● **WORK INSTRUCTION**
Please give the records below back in full, exactly as shown.

● **Change detection data**
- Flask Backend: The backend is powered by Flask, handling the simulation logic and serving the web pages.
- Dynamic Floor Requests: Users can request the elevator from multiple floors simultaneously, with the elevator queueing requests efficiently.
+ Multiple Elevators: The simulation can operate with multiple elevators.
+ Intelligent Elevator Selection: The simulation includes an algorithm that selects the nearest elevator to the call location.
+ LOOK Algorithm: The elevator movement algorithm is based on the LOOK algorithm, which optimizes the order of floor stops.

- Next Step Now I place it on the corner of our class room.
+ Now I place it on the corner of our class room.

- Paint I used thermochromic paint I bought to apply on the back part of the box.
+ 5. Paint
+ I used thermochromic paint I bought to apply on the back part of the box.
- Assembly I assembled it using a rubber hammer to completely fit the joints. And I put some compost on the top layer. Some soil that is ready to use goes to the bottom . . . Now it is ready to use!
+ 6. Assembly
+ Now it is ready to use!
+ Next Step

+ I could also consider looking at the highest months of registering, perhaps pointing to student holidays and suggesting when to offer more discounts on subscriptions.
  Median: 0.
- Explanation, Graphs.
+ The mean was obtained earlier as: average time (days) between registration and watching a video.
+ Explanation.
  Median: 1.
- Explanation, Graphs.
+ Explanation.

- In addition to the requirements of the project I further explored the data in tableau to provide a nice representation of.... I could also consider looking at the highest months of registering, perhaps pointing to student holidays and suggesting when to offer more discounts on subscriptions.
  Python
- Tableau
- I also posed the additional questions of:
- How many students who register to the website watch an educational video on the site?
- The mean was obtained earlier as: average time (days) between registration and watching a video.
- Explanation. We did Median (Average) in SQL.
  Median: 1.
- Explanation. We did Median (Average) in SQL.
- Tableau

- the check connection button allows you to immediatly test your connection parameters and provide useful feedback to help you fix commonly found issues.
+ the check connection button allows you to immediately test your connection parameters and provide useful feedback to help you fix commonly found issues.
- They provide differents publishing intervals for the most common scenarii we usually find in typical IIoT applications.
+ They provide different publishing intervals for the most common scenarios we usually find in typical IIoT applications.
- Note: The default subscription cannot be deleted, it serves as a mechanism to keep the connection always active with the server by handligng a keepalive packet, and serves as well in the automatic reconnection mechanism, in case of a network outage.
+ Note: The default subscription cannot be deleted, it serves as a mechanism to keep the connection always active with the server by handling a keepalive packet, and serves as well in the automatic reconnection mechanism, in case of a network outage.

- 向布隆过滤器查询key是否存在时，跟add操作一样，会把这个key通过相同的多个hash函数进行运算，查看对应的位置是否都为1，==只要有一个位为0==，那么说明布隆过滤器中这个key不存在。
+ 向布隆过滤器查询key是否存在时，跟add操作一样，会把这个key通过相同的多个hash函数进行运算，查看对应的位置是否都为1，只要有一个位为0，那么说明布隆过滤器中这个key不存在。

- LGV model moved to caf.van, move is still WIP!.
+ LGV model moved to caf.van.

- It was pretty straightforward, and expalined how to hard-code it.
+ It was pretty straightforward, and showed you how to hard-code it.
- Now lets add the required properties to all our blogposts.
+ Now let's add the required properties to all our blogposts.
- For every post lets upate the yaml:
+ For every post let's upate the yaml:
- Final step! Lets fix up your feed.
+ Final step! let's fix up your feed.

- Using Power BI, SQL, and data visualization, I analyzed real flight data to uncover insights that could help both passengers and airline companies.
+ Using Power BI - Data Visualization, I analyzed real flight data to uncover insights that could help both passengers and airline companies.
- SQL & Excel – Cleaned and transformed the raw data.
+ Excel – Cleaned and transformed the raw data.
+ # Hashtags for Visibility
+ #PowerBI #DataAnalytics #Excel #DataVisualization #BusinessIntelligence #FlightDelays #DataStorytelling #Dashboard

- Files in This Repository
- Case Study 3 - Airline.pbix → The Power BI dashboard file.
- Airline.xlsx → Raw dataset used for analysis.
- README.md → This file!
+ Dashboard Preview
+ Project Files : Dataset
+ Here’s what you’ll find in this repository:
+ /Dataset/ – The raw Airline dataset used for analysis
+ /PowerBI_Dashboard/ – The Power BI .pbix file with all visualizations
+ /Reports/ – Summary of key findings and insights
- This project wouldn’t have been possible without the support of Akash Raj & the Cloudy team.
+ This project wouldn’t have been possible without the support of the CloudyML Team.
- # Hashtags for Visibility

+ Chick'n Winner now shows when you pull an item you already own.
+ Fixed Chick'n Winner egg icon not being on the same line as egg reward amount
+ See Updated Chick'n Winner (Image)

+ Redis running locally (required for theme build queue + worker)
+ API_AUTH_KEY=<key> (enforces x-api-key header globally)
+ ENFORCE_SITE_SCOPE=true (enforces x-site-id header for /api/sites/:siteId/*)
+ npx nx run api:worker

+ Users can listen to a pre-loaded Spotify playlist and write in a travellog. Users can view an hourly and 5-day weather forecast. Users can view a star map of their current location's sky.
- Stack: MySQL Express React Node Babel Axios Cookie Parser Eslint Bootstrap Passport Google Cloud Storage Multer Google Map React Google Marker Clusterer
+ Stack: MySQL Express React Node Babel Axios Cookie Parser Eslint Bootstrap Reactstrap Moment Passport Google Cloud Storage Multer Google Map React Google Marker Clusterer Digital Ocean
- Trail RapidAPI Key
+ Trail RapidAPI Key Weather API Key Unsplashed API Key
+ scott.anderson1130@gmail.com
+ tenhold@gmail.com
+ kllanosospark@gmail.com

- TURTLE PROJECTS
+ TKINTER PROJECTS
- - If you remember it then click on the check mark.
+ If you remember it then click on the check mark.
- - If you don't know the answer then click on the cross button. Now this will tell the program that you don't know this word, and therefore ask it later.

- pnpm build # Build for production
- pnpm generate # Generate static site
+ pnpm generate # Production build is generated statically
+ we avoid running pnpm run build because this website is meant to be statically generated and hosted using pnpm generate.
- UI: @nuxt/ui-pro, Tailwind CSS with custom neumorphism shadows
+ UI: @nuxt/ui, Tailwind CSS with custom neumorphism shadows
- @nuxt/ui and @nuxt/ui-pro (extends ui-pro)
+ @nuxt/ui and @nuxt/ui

● **EXERCISE ANSWER**
- Flask Backend: The backend is powered by Flask, handling the simulation logic and serving the web pages.
- Dynamic Floor Requests: Users can request the elevator from multiple floors simultaneously, with the elevator queueing requests efficiently.
+ Multiple Elevators: The simulation can operate with multiple elevators.
+ Intelligent Elevator Selection: The simulation includes an algorithm that selects the nearest elevator to the call location.
+ LOOK Algorithm: The elevator movement algorithm is based on the LOOK algorithm, which optimizes the order of floor stops.

- Next Step Now I place it on the corner of our class room.
+ Now I place it on the corner of our class room.

- Paint I used thermochromic paint I bought to apply on the back part of the box.
+ 5. Paint
+ I used thermochromic paint I bought to apply on the back part of the box.
- Assembly I assembled it using a rubber hammer to completely fit the joints. And I put some compost on the top layer. Some soil that is ready to use goes to the bottom . . . Now it is ready to use!
+ 6. Assembly
+ Now it is ready to use!
+ Next Step

+ I could also consider looking at the highest months of registering, perhaps pointing to student holidays and suggesting when to offer more discounts on subscriptions.
  Median: 0.
- Explanation, Graphs.
+ The mean was obtained earlier as: average time (days) between registration and watching a video.
+ Explanation.
  Median: 1.
- Explanation, Graphs.
+ Explanation.

- In addition to the requirements of the project I further explored the data in tableau to provide a nice representation of.... I could also consider looking at the highest months of registering, perhaps pointing to student holidays and suggesting when to offer more discounts on subscriptions.
  Python
- Tableau
- I also posed the additional questions of:
- How many students who register to the website watch an educational video on the site?
- The mean was obtained earlier as: average time (days) between registration and watching a video.
- Explanation. We did Median (Average) in SQL.
  Median: 1.
- Explanation. We did Median (Average) in SQL.
- Tableau

- the check connection button allows you to immediatly test your connection parameters and provide useful feedback to help you fix commonly found issues.
+ the check connection button allows you to immediately test your connection parameters and provide useful feedback to help you fix commonly found issues.
- They provide differents publishing intervals for the most common scenarii we usually find in typical IIoT applications.
+ They provide different publishing intervals for the most common scenarios we usually find in typical IIoT applications.
- Note: The default subscription cannot be deleted, it serves as a mechanism to keep the connection always active with the server by handligng a keepalive packet, and serves as well in the automatic reconnection mechanism, in case of a network outage.
+ Note: The default subscription cannot be deleted, it serves as a mechanism to keep the connection always active with the server by handling a keepalive packet, and serves as well in the automatic reconnection mechanism, in case of a network outage.

- 向布隆过滤器查询key是否存在时，跟add操作一样，会把这个key通过相同的多个hash函数进行运算，查看对应的位置是否都为1，==只要有一个位为0==，那么说明布隆过滤器中这个key不存在。
+ 向布隆过滤器查询key是否存在时，跟add操作一样，会把这个key通过相同的多个hash函数进行运算，查看对应的位置是否都为1，只要有一个位为0，那么说明布隆过滤器中这个key不存在。

- LGV model moved to caf.van, move is still WIP!.
+ LGV model moved to caf.van.

- It was pretty straightforward, and expalined how to hard-code it.
+ It was pretty straightforward, and showed you how to hard-code it.
- Now lets add the required properties to all our blogposts.
+ Now let's add the required properties to all our blogposts.
- For every post lets upate the yaml:
+ For every post let's upate the yaml:
- Final step! Lets fix up your feed.
+ Final step! let's fix up your feed.

- Using Power BI, SQL, and data visualization, I analyzed real flight data to uncover insights that could help both passengers and airline companies.
+ Using Power BI - Data Visualization, I analyzed real flight data to uncover insights that could help both passengers and airline companies.
- SQL & Excel – Cleaned and transformed the raw data.
+ Excel – Cleaned and transformed the raw data.
+ # Hashtags for Visibility
+ #PowerBI #DataAnalytics #Excel #DataVisualization #BusinessIntelligence #FlightDelays #DataStorytelling #Dashboard

- Files in This Repository
- Case Study 3 - Airline.pbix → The Power BI dashboard file.
- Airline.xlsx → Raw dataset used for analysis.
- README.md → This file!
+ Dashboard Preview
+ Project Files : Dataset
+ Here’s what you’ll find in this repository:
+ /Dataset/ – The raw Airline dataset used for analysis
+ /PowerBI_Dashboard/ – The Power BI .pbix file with all visualizations
+ /Reports/ – Summary of key findings and insights
- This project wouldn’t have been possible without the support of Akash Raj & the Cloudy team.
+ This project wouldn’t have been possible without the support of the CloudyML Team.
- # Hashtags for Visibility

+ Chick'n Winner now shows when you pull an item you already own.
+ Fixed Chick'n Winner egg icon not being on the same line as egg reward amount
+ See Updated Chick'n Winner (Image)

+ Redis running locally (required for theme build queue + worker)
+ API_AUTH_KEY=<key> (enforces x-api-key header globally)
+ ENFORCE_SITE_SCOPE=true (enforces x-site-id header for /api/sites/:siteId/*)
+ npx nx run api:worker

+ Users can listen to a pre-loaded Spotify playlist and write in a travellog. Users can view an hourly and 5-day weather forecast. Users can view a star map of their current location's sky.
- Stack: MySQL Express React Node Babel Axios Cookie Parser Eslint Bootstrap Passport Google Cloud Storage Multer Google Map React Google Marker Clusterer
+ Stack: MySQL Express React Node Babel Axios Cookie Parser Eslint Bootstrap Reactstrap Moment Passport Google Cloud Storage Multer Google Map React Google Marker Clusterer Digital Ocean
- Trail RapidAPI Key
+ Trail RapidAPI Key Weather API Key Unsplashed API Key
+ scott.anderson1130@gmail.com
+ tenhold@gmail.com
+ kllanosospark@gmail.com

- TURTLE PROJECTS
+ TKINTER PROJECTS
- - If you remember it then click on the check mark.
+ If you remember it then click on the check mark.
- - If you don't know the answer then click on the cross button. Now this will tell the program that you don't know this word, and therefore ask it later.

- pnpm build # Build for production
- pnpm generate # Generate static site
+ pnpm generate # Production build is generated statically
+ we avoid running pnpm run build because this website is meant to be statically generated and hosted using pnpm generate.
- UI: @nuxt/ui-pro, Tailwind CSS with custom neumorphism shadows
+ UI: @nuxt/ui, Tailwind CSS with custom neumorphism shadows
- @nuxt/ui and @nuxt/ui-pro (extends ui-pro)
+ @nuxt/ui and @nuxt/ui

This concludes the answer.